Depuis mon enfance, j’ai cru que l’amour était une force naturelle, indépendante de toute influence extérieure. Je croyais au coup de foudre qui surgit quand on ne s'y attend pas, car c'est ce que j'avais souvent entendu. Mais au fil de mes voyages et des rencontres, j’ai compris que l’amour, tout comme la langue que nous parlons ou la religion que nous pratiquons, est une construction façonnée par notre environnement.

J’ai aimé une femme autrefois. Elle s'appelait Nadia. Nous nous étions rencontrés dans un café. Elle riait d’une manière particulière, un rire spontané, léger, qui mettait son magnifique sourire en valeur. J’étais persuadé que c’était elle, que nous étions faits pour nous aimer. Pourtant, il m'arrivait de réfléchir à pourquoi elle et pas une autre ? Il m'était arrivé de désirer d'autres femmes, mais je ne pouvais pas la trahir, même si cela m'avait traversé plusieurs fois l'esprit. Et pour ne pas succomber à la tentation, je n'allais plus sur les réseaux sociaux, plus dans les cafés ou les bars. Et au boulot, je restais distant avec mes collègues féminines.

Je ne sais toujours pas aujourd'hui si ce que je faisais était par respect pour elle ou parce que l'infidélité, dans notre société, est très mal vue bien qu'elle soit omniprésente. Sûrement un peu des deux.

Nadia, elle, rêvait d'un amour passionnel et exclusif. J'étais son prince, comme elle disait, et elle pensait que notre amour durerait pour toujours, fidèles l'un à l'autre. Et pourtant, après huit années de vie commune, elle en avait décidé autrement, mettant fin à ce qu'elle avait toujours souhaité. Ce souhait était-il le fruit des contes de fées qu'elle affectionnait particulièrement dans sa jeunesse ? Cendrillon, Blanche-Neige, La Belle au bois dormant, pour ne citer qu'eux, biaisant sa vision de l'amour. Quoi qu'il en soit, tout était fini entre nous.

Je ne l'ai pas mal pris, au contraire, j'étais plutôt soulagé. Non pas parce que je ne l’aimais plus, mais parce que je me demandais depuis un moment comment continuer à avancer dans une direction où je me mettais des barrières. Il y avait un vide, bien sûr. Pas celui de la perte, mais celui d’une habitude qui s’éteint. Comme une musique qui s’arrête brusquement et dont l’écho persiste un instant avant de disparaître. Je me suis donc mis à méditer sur ce qu'est l'amour.

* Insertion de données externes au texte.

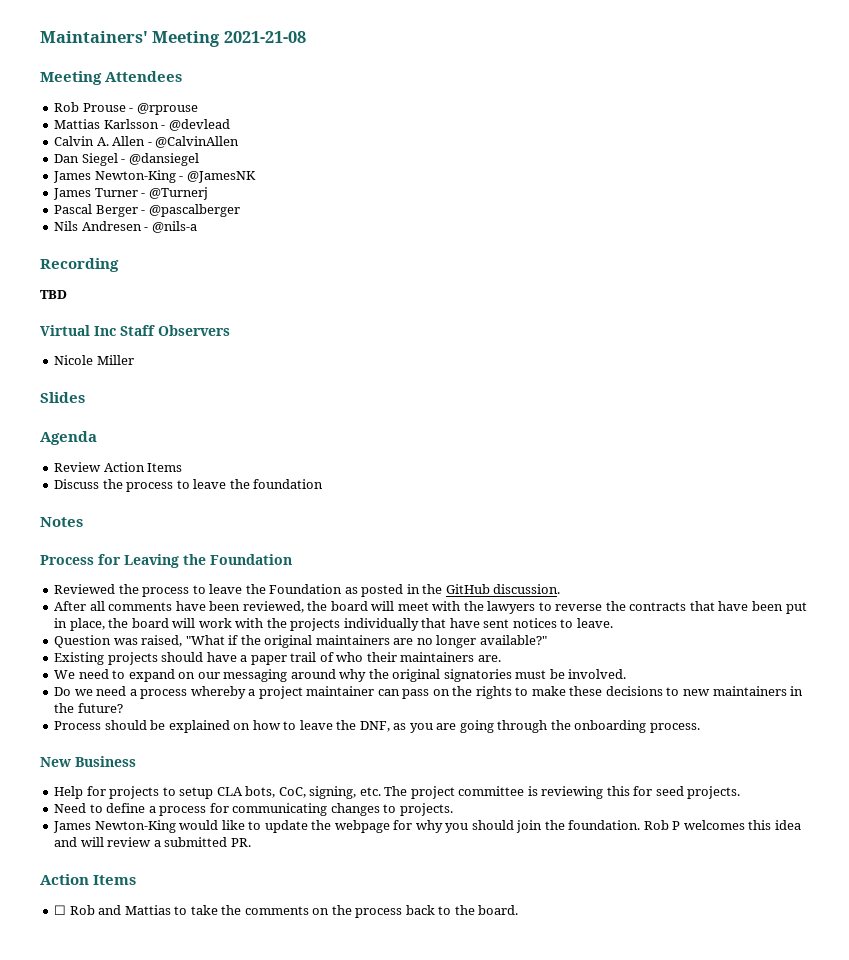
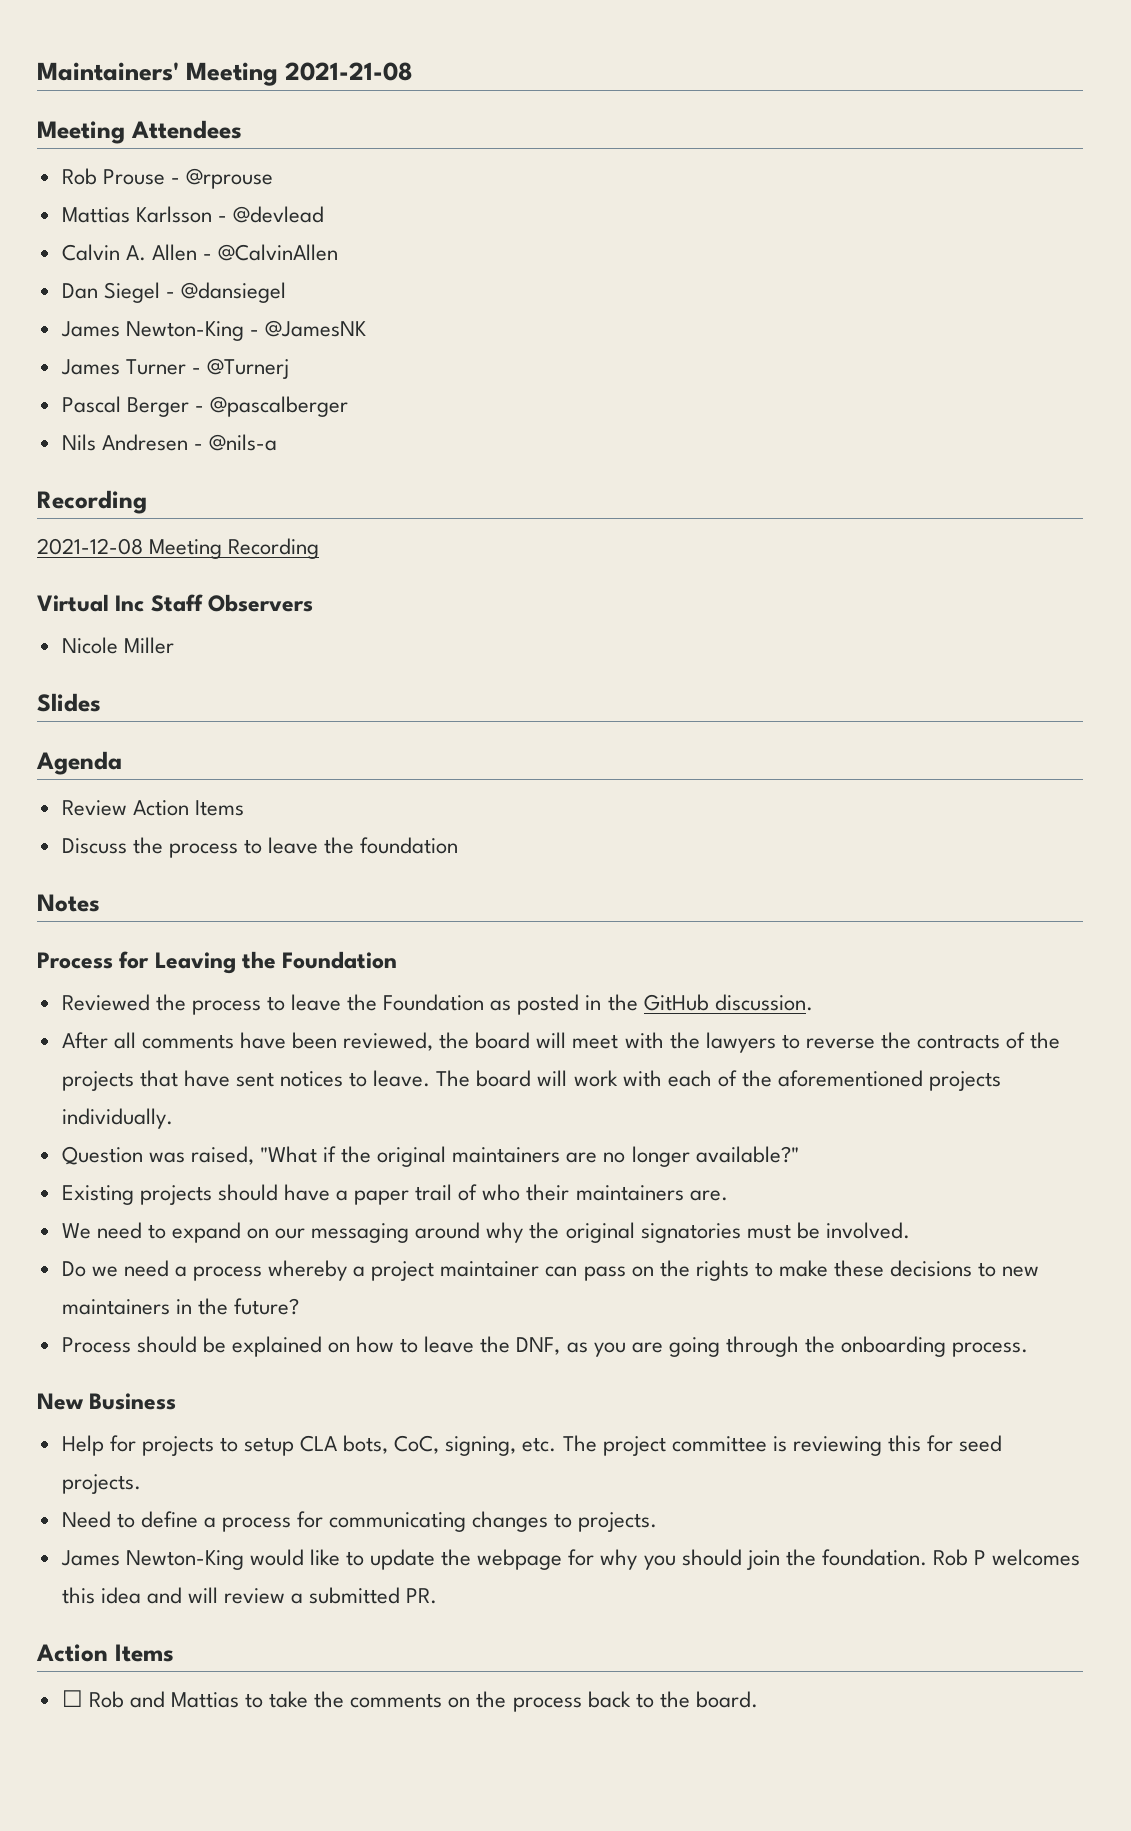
- TBD
+ 2021-12-08 Meeting Recording
- After all comments have been reviewed, the board will meet with the lawyers to reverse the contracts that have been put in place, the board will work with the projects individually that have sent notices to leave.
+ After all comments have been reviewed, the board will meet with the lawyers to reverse the contracts of the projects that have sent notices to leave. The board will work with each of the aforementioned projects individually.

Qu'en pensent mes amis Yerenis ?

Pour eux, l’amour n’est ni un idéal romantique ni un aboutissement absolu, mais plutôt un élément fluide et pragmatique de la vie en communauté. Contrairement à la vision occidentale, qui voit souvent l’amour comme une relation exclusive et possessive, les Yerenis considèrent que rien ne nous appartient vraiment, pas même les personnes que l’on aime.

"L’amour n’est pas une chaîne, c’est un feu de camp. Il brille tant qu’il est entretenu, mais personne ne peut le posséder." Me dit subtilement Nayala.

L’amour ne signifie pas détenir quelqu’un, mais partager une partie de son chemin avec lui. Il est une force collective plus qu’un lien exclusif. Un amour sans propriété, sans serment éternel, mais avec une profonde sincérité.

Chez les Yerenis, le mariage n’est pas un idéal romantique, mais un partenariat de vie basé sur des valeurs essentielles : le respect mutuel, le soutien au sein du groupe et l’entraide face aux défis du désert et du nomadisme. Ce qui est frappant, c’est que le mariage n’est pas perçu comme une obligation éternelle. Si un couple ne fonctionne plus, il peut se séparer naturellement, sans scandale ni jugement. Les enfants sont élevés par l’ensemble du groupe, ce qui permet d’éviter les conflits familiaux en cas de séparation.

Nayala, avec toute sa sagesse, m'a dit : "L’amour est comme le vent. Tu peux en sentir la chaleur sur ta peau, mais si tu veux l’enfermer, il disparaît."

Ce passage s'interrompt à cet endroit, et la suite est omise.